Dáil debates

Wednesday, 6 October 2021

Energy Prices: Motion [Private Members]

 

10:57 am

Photo of Seán SherlockSeán Sherlock (Cork East, Labour) | Oireachtas source

I welcome this motion because it provides a timely opportunity to discuss the issue of fuel poverty and the looming energy crisis. The first call we have to make, as Members of the Oireachtas and representatives of the people, will be to again discuss the recently announced lifting of the moratorium on energy disconnections. We need such a measure to ensure that people are not cut off from their utility supply, including electricity, should they find themselves unable to pay their bills over the coming winter period and beyond. I call on the Government to engage with the Commission for Regulation of Utilities on that issue with a view to ensuring that the regulator at least discusses the possibility of putting that moratorium in place again.

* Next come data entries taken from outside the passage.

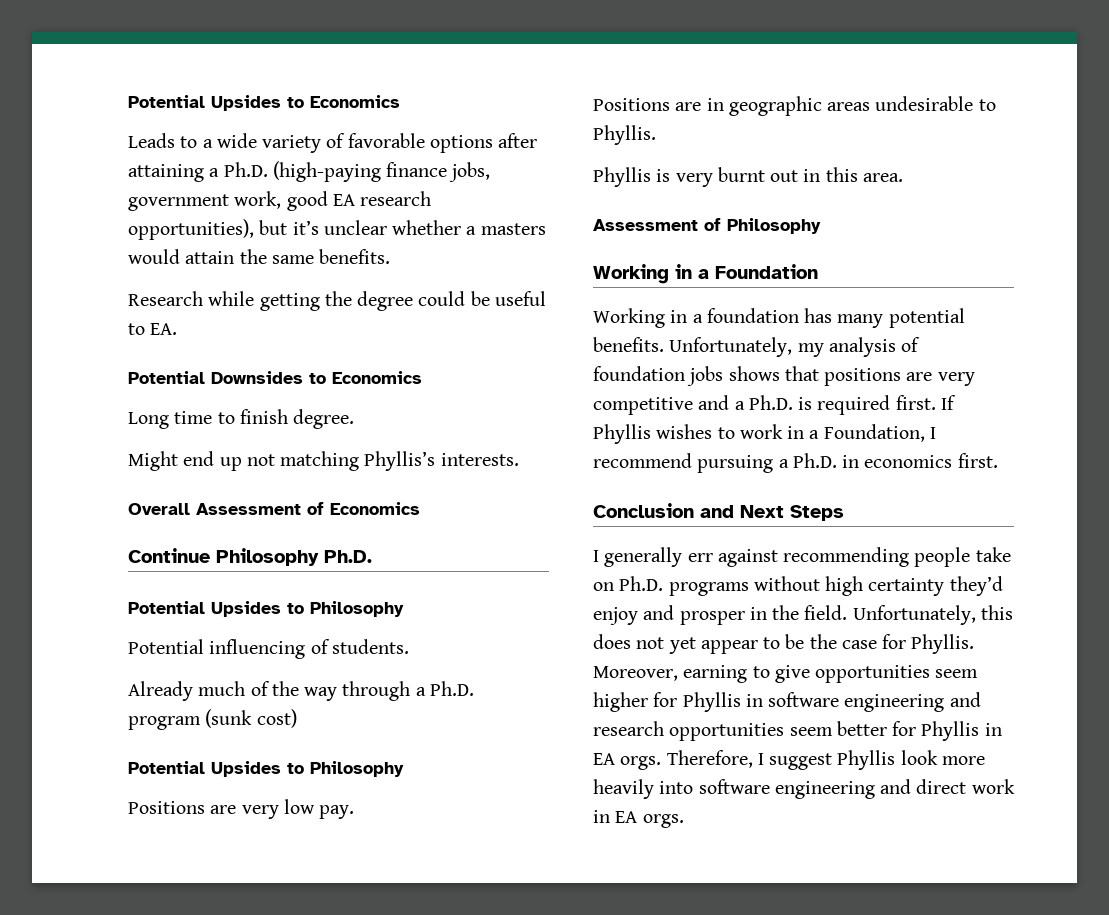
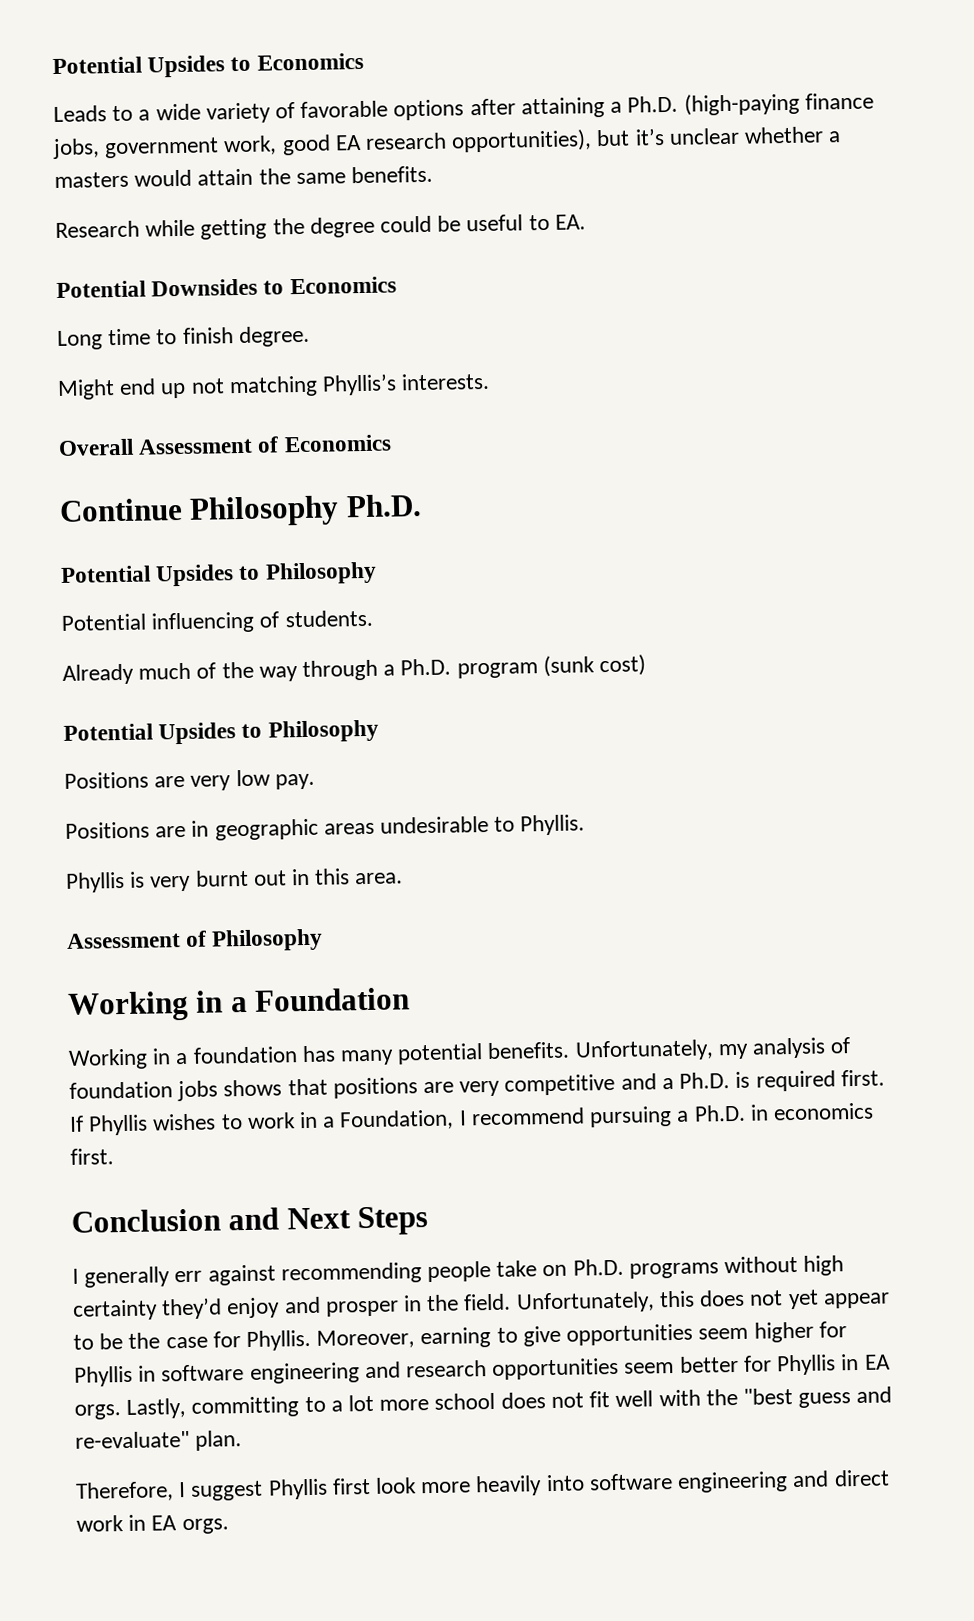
- Moreover, earning to give opportunities seem higher for Phyllis in software engineering and research opportunities seem better for Phyllis in EA orgs. Therefore, I suggest Phyllis look more heavily into software engineering and direct work in EA orgs.
+ Moreover, earning to give opportunities seem higher for Phyllis in software engineering and research opportunities seem better for Phyllis in EA orgs. Lastly, committing to a lot more school does not fit well with the "best guess and re-evaluate" plan.
+ Therefore, I suggest Phyllis first look more heavily into software engineering and direct work in EA orgs.

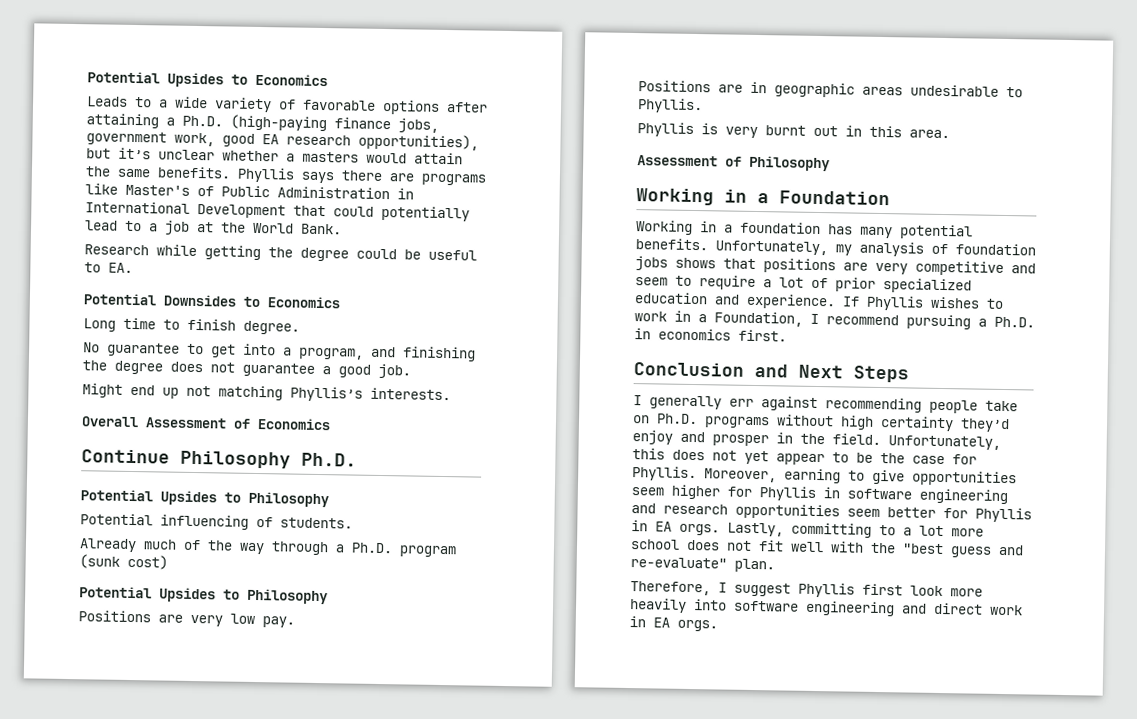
+ Phyllis says there are programs like Master's of Public Administration in International Development that could potentially lead to a job at the World Bank.
+ No guarantee to get into a program, and finishing the degree does not guarantee a good job.
- Unfortunately, my analysis of foundation jobs shows that positions are very competitive and a Ph.D. is required first.
+ Unfortunately, my analysis of foundation jobs shows that positions are very competitive and seem to require a lot of prior specialized education and experience.

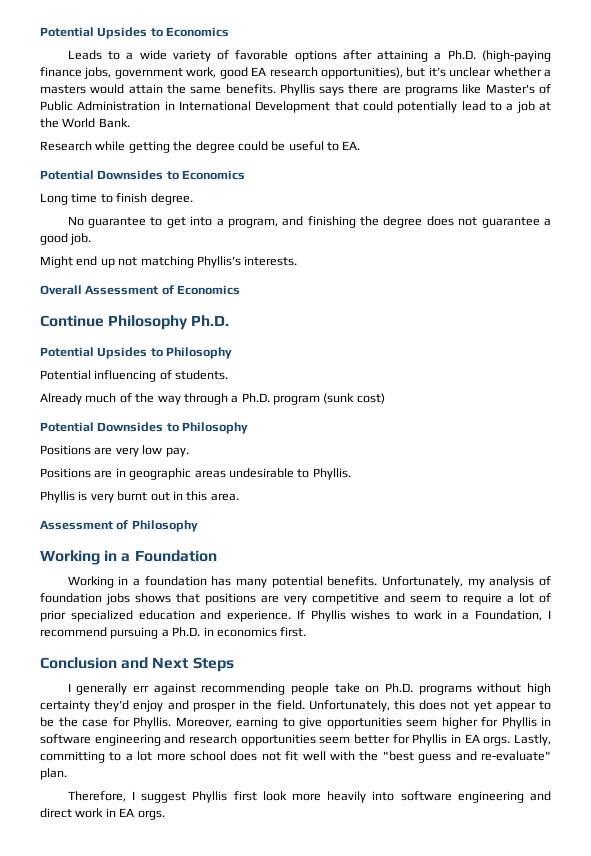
  Already much of the way through a Ph.D. program (sunk cost)
- Potential Upsides to Philosophy
+ Potential Downsides to Philosophy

A number of years ago, I visited a house in north Cork. I will not say where it was but as I pulled up to the gate there was a woman lifting a bag of timber blocks in through her front door. It was a mid-terrace house and she was lifting the bag in through her front door. Naturally, we would all assist in those circumstances and I did so. She and I got to talking and we were discussing the state of her house and the fact that she was piling wood into a fire to feed a back boiler to heat the house. She had no other means of heating the house and she spent her time clung to her fire. The woman is in the same situation a number of years later.

We have not seen a tangible great leap forward in retrofitting programmes for people who have owned their houses for a long time but do not have the means to reinvest in them because there is a shortfall between the grants available and the true cost of retrofitting. If that cost could be bridged, whether for people living in a local authority house or owner-occupiers, it would greatly assist the likes of that woman. A low-cost loan, such as that proposed by the Government, will not be sufficient for her to bridge the gap. Her savings would be meagre because she is wholly dependent on the Department of Social Protection for her means of income.

There has to be a better way of ensuring that the thousands of people in similar circumstances are given an opportunity to retrofit their houses in a way that provides proper heating and insulation and damp-proofs their homes to prevent the mould on walls that all of us have observed in houses we have visited over the years. This has to be a meaningful objective of the Government. The available evidence would suggest that in the past seven or eight years in particular, we have not had that great leap forward or dealt with the coterie of people I am talking about, of whom the woman I described is a representative. The Minister of State will acknowledge that.

If something were done for that woman, we would not find ourselves arguing in this House about pre-budget submissions that seek increased payments and transfers to people on the basis that they have to meet the costs of continuing to shove wood on the fire to feed the back boiler. All of that would be taken out of the equation. Be that as it may, we are at a juncture where measures will have to be introduced in this budget to offset the cost of the increased price of carbon. Fuel poverty measures must be in evidence in the budget to allow that woman to at least offset the cost of the coal, briquettes and blocks that she is forced to burn to meet her needs. That issue has to be addressing with a short-term measure.

Budget 2022 must introduce a carbon tax credit as an offsetting measure to deal with households that will find themselves in the fuel impoverished category in the coming 12 months and beyond. If the increase in the price of the carbon tax is already priced in following last year's budget, the danger is that people on low incomes will find themselves having to hunt around to meet the costs of heating their homes. If a refundable tax credit were introduced for these people, it would be a meaningful measure that would at least offset the costs of the increased price of carbon and give some level of comfort to those households. I ask the Minister of State to factor that suggestion into his considerations, if the budget has not already been put to bed, and the interplay between line Departments and the Department of Public Expenditure and Reform. At this late hour, some measure that would give working families and fuel impoverished households a refundable carbon tax credit that would offset the increase in the costs of energy and fuel would be welcome.

As a short-term measure, the Labour Party also advocates extending the fuel allowance by four weeks. This measure has also been advocated by representative organisations, particularly those representing people who find themselves wholly reliant on the Department of Social Protection for a payment. If the fuel allowance were extended by four weeks or increased by €5 per week, that would be worth approximately €272 to recipients. That would help the woman I am talking about.

President Higgins used to say of rural electrification that it took the stoop out of the back of the women in Ireland because they were not bent down stoking a fire all their lives to keep the house lit and put food on the table. It seems that things might not have changed for a good number of our citizens, particularly those who are living in the fuel impoverished houses we are talking about. I am not having a go at the Minister of State or the Government. This should be a non-partisan and apolitical issue which we should all be tasked with addressing. Various Oireachtas committees have made recommendations on these issues and their voices, which are representative of the people, have fallen on deaf ears in the Executive. The Government could bring into play some simple measures, including the carbon tax credit, that would help a lot of people.